Father Martine Mai Anh Tuan talks with Teresa Nguyen Thi Thuong in 2018 in a video clip posted by Exorcise The Demons. (Photo supplied)
The group based at Da Lat diocese in Lam Dong province allegedly believe they have received divine powers for exorcism.
Bishop Dominic Nguyen Van Manh of Da Lat banned the group in 2020 and excommunicated its 47-year-old leader and mother of four, Teresa Nguyen Thi Thuong, from attending church services and receiving the sacraments. At least two priests and some religious have been dismissed for joining the banned group that stared operating in 2015.
An interfaith organization in Timor-Leste has urged that the government should formulate special rules to preserve sacred places and promote religious tourism in the country. The Timor-Leste Religious Tourism Association said religious sites should be well-maintained to serve the emerging tourism industry.
Currently, the Catholic-majority nation has no binding regulations for religious tourism sites such as what is allowed and prohibited as well as the responsibility for maintenance.
The 27-meter statue of Cristo Rei (Christ the King) on Cap Fatucama is a striking Dili landmark. (Photo: Timorleste.tl)
Such regulations should come in handy as the country seeks to diversify its economy and reduce dependency on petroleum, which accounts for 80 percent of annual national income.
Promotion of tourism is a major priority and the government aims to earn about 150 million US dollars in revenue from the tourism sector by 2030.
A top Church leader in South Korea has criticized the country’s existing policy of legalizing abortion and called on lawmakers to engage in meaningful dialogue for change after the US Supreme Court overturned a pro-abortion ruling.
Bishop Linus Lee Seong-hyo, the chairman of Catholic Bishops’ Committee for Life insisted that the US ruling is a clarion call for the nation to change its abortion policy. The prelate said the fetus never violates a woman’s right to self-determination and no one should invade the dignity of life through any ideology.

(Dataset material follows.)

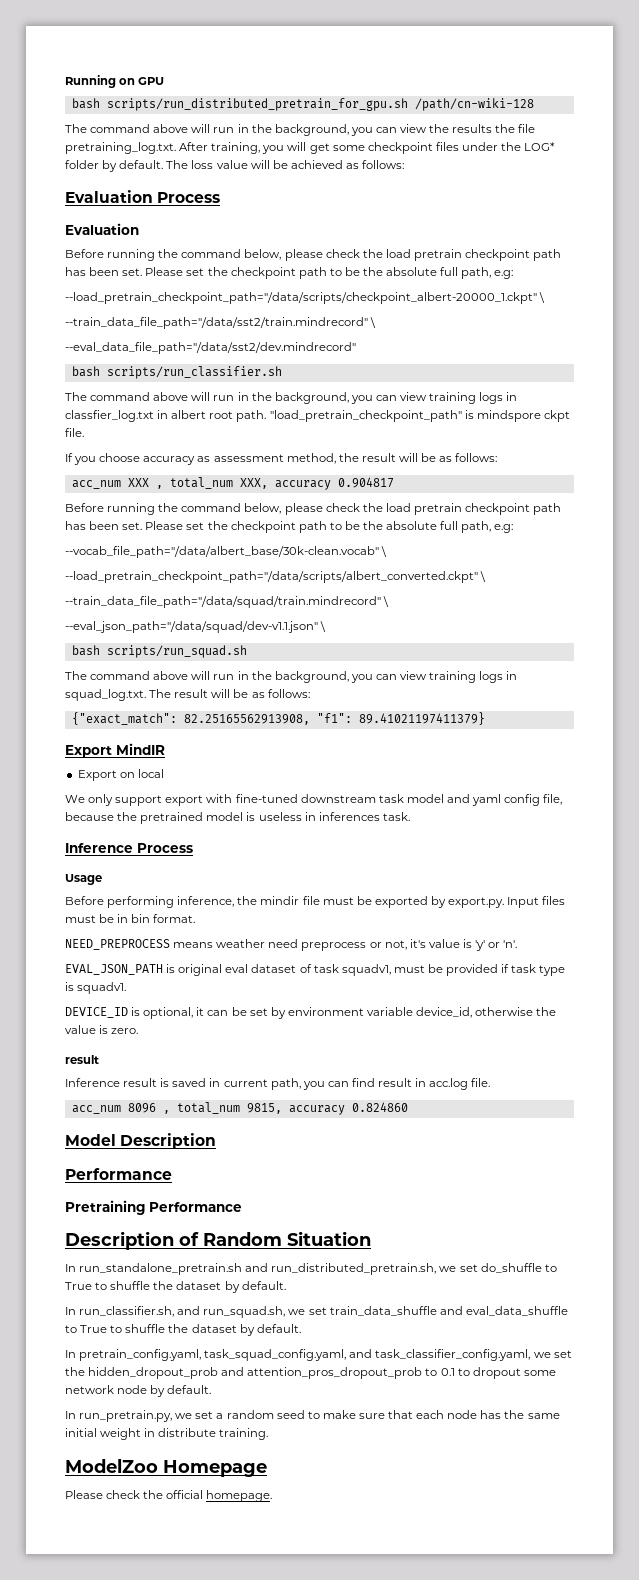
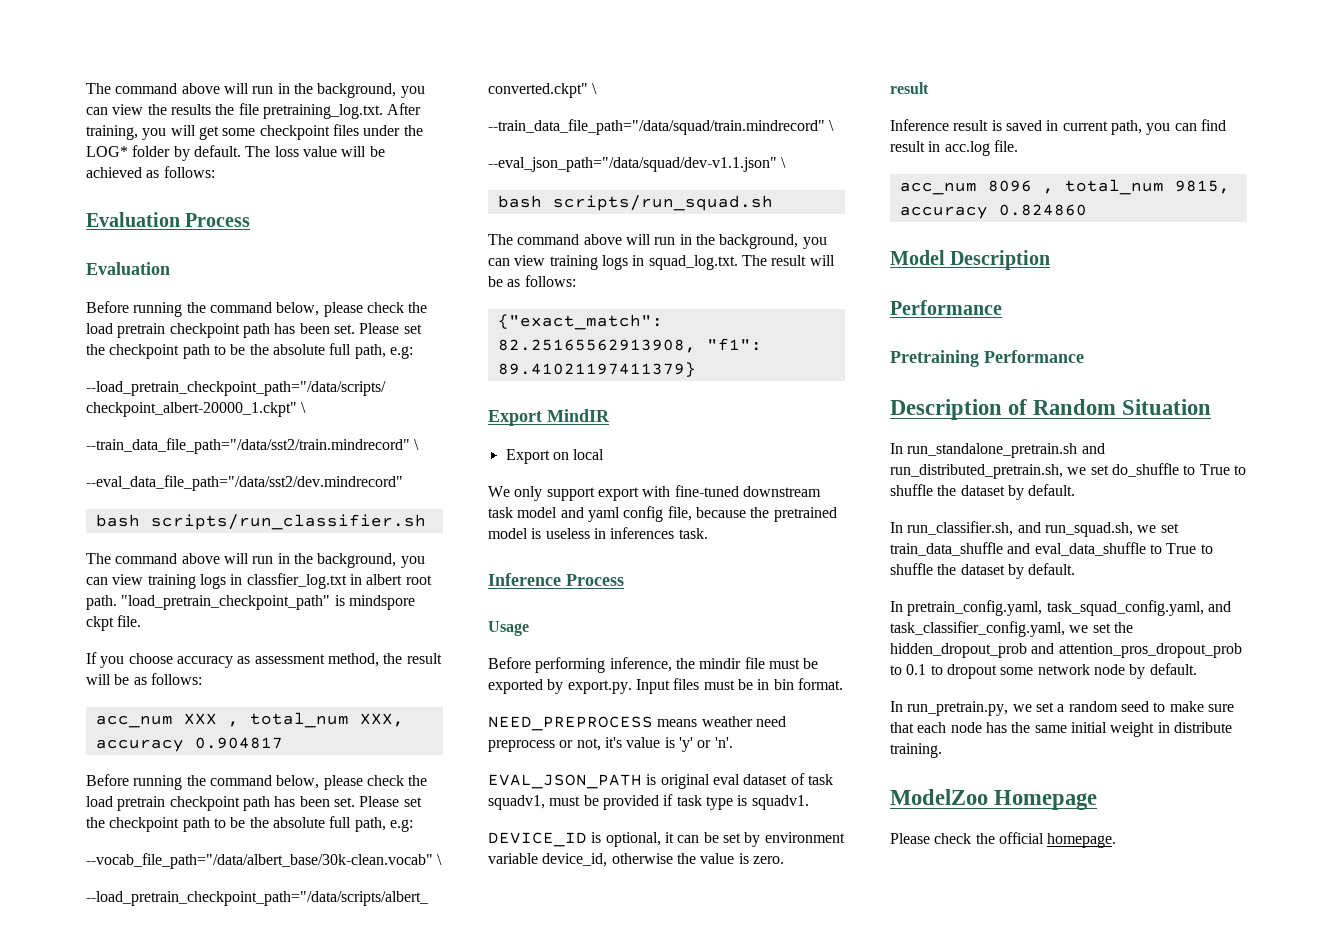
- Running on GPU
- bash scripts/run_distributed_pretrain_for_gpu.sh /path/cn-wiki-128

Bishop Linus Lee Seong-hyo says the Church emphasizes 'sacredness and dignity of human life' and resolutely opposes abortion no matter what age the fetus is. (Photo: CPBC)
The Constitutional Court of South Koreain 2019 ruled that ban on abortion was illegal, prompting the government to decriminalize abortion up to the 14th week of pregnancy last year.In addition, abortions would be permitted up to the 24th week in cases of pregnancies from rape.
Since the court order, the country has seen a rise in abortion cases. There were an estimated 32,000 abortions in 2020, compared to 4,800 in 2017.